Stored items
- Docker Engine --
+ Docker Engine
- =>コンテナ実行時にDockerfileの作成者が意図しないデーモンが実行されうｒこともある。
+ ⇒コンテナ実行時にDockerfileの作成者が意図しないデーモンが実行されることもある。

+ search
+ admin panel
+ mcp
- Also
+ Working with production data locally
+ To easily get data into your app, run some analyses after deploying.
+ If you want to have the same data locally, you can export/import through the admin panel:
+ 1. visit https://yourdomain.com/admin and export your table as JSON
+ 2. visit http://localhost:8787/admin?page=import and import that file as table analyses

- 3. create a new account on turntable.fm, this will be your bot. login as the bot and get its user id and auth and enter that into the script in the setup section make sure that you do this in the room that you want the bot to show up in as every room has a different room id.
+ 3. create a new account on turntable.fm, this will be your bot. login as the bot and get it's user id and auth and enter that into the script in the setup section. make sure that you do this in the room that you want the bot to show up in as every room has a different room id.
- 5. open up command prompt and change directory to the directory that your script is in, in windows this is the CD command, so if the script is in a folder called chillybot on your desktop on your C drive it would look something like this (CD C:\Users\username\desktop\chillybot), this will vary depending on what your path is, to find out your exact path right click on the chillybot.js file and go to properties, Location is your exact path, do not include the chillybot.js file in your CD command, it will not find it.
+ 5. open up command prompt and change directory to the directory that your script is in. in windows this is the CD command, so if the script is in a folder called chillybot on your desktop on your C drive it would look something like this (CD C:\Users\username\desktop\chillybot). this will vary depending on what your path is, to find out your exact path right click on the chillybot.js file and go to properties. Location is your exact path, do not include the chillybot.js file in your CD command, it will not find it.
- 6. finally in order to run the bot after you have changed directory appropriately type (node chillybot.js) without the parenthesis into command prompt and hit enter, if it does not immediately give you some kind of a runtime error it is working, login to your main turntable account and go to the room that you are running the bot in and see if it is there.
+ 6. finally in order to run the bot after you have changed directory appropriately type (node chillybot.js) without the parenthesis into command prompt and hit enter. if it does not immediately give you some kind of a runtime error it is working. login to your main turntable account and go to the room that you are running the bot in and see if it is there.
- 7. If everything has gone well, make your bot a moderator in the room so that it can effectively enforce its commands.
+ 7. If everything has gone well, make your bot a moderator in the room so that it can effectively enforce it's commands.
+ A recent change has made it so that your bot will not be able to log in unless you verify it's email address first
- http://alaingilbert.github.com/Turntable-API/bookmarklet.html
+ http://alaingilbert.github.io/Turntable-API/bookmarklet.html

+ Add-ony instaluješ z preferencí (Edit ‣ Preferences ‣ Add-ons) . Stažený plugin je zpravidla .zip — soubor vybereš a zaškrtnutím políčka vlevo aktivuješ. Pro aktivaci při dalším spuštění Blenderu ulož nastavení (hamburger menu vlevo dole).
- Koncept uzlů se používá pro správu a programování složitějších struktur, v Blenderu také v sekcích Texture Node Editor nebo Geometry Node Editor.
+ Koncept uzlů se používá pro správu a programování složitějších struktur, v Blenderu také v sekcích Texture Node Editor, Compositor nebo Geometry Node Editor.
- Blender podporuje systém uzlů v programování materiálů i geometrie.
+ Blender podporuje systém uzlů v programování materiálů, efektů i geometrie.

_HOW TO COMPLETE THIS TASK_
Print the line that contains "menu vlevo dole).", then every later line of the entries above up to and including the last, all exactly as written.

_YOUR RESPONSE_
+ Add-ony instaluješ z preferencí (Edit ‣ Preferences ‣ Add-ons) . Stažený plugin je zpravidla .zip — soubor vybereš a zaškrtnutím políčka vlevo aktivuješ. Pro aktivaci při dalším spuštění Blenderu ulož nastavení (hamburger menu vlevo dole).
- Koncept uzlů se používá pro správu a programování složitějších struktur, v Blenderu také v sekcích Texture Node Editor nebo Geometry Node Editor.
+ Koncept uzlů se používá pro správu a programování složitějších struktur, v Blenderu také v sekcích Texture Node Editor, Compositor nebo Geometry Node Editor.
- Blender podporuje systém uzlů v programování materiálů i geometrie.
+ Blender podporuje systém uzlů v programování materiálů, efektů i geometrie.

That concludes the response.